Azure Bastion is Microsoft's PaaS service that eliminates the need to expose your Azure virtual machines via public IPs for Remote Desktop (RDP) and Secure Shell (SSH) connections. Instead of leaving port 3389 or 22 open to the Internet - a favorite target of scan bots and bruteforce attacks - Bastion acts as a managed jump host that establishes TLS-encrypted sessions from the Azure portal or your native client. The marketing pitch: "Enhanced security without complexity, one-click connection". The reality: a service that costs €140/month in SKU Basic to protect VMs you use 2 hours a week, with frustrating limitations and cheaper but riskier alternatives. Between the classic self-hosted Bastion (complex, time-consuming), direct public IP (dangerous), and Azure Bastion (simple but expensive), the choice is never obvious. This article takes a look at Azure Bastion beyond the sales pitch: technical operation, real-life pricing with hidden pitfalls, objective comparison with alternatives (public IP, jump box, VPN), use cases where Bastion is a must-have vs. situations where it's a waste. Because securing access to your VMs shouldn't require a master's degree in network architecture, or drain your cloud budget.

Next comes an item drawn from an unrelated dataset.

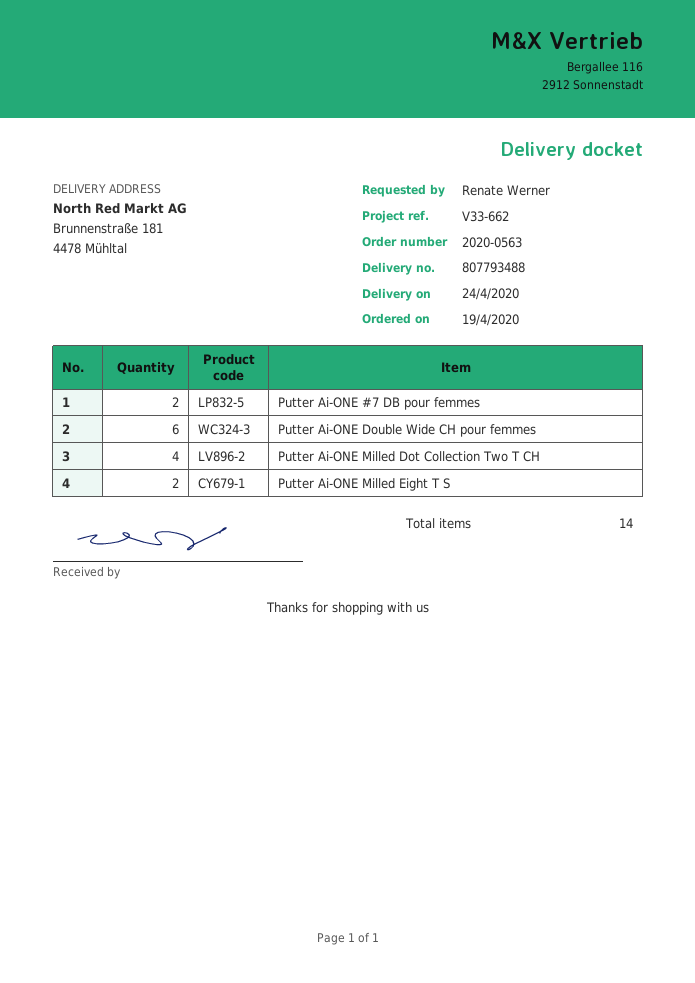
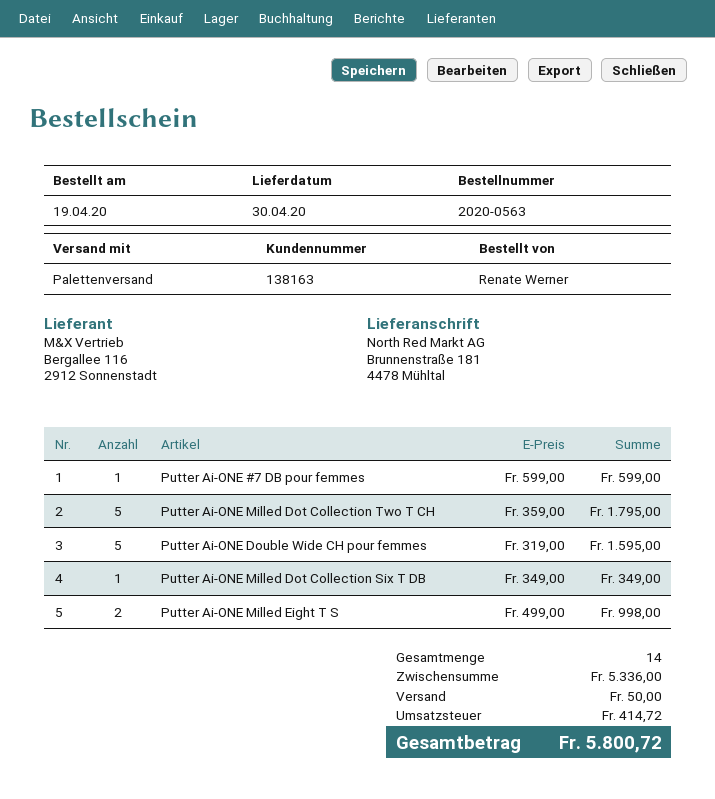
delivery date: 2020-04-24 -> 2020-04-30
Putter Ai-ONE #7 DB pour femmes: 2 -> 1
Putter Ai-ONE Double Wide CH pour femmes: 6 -> 5
Putter Ai-ONE Milled Dot Collection Two T CH: 4 -> 5
Putter Ai-ONE Milled Dot Collection Six T DB: none -> 1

Azure Bastion: Secure RDP/SSH access without exposing your VMs (and without blowing your budget)

Azure Bastion: Secure RDP/SSH access without exposing your VMs (and without blowing your budget)

Introduction

Azure Bastion is Microsoft's PaaS service that eliminates the need to expose your Azure virtual machines via public IPs for Remote Desktop (RDP) and Secure Shell (SSH) connections. Instead of leaving port 3389 or 22 open on the Internet - a favorite target of scan bots and bruteforce attacks - Bastion acts as a managed jump host that establishes TLS-encrypted sessions from the Azure portal or your native client.

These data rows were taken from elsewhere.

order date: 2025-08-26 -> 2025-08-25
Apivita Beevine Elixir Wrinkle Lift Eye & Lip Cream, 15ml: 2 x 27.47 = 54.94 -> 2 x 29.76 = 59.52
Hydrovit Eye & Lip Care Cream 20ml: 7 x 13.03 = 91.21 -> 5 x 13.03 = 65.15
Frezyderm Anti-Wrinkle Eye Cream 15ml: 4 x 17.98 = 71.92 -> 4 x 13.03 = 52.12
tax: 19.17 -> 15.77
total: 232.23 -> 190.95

The marketing pitch: "Enhanced security without complexity, one-click connection". The reality: a service that costs €140/month in SKU Basic to protect VMs you use for 2 hours a week, with frustrating limitations and cheaper but riskier alternatives. Between the classic self-hosted bastion (complex, time-consuming), direct public IP (dangerous), and Azure Bastion (simple but expensive), the choice is never obvious.

This article takes a look at Azure Bastion beyond the sales pitch: technical operation, real-world pricing with hidden pitfalls, objective comparison with alternatives (public IP, jump box, VPN), use cases where Bastion is a must-have vs. situations where it's a waste. Because securing access to your VMs shouldn't require a master's degree in network architecture, or drain your cloud budget.

What is Azure Bastion and how does it work technically?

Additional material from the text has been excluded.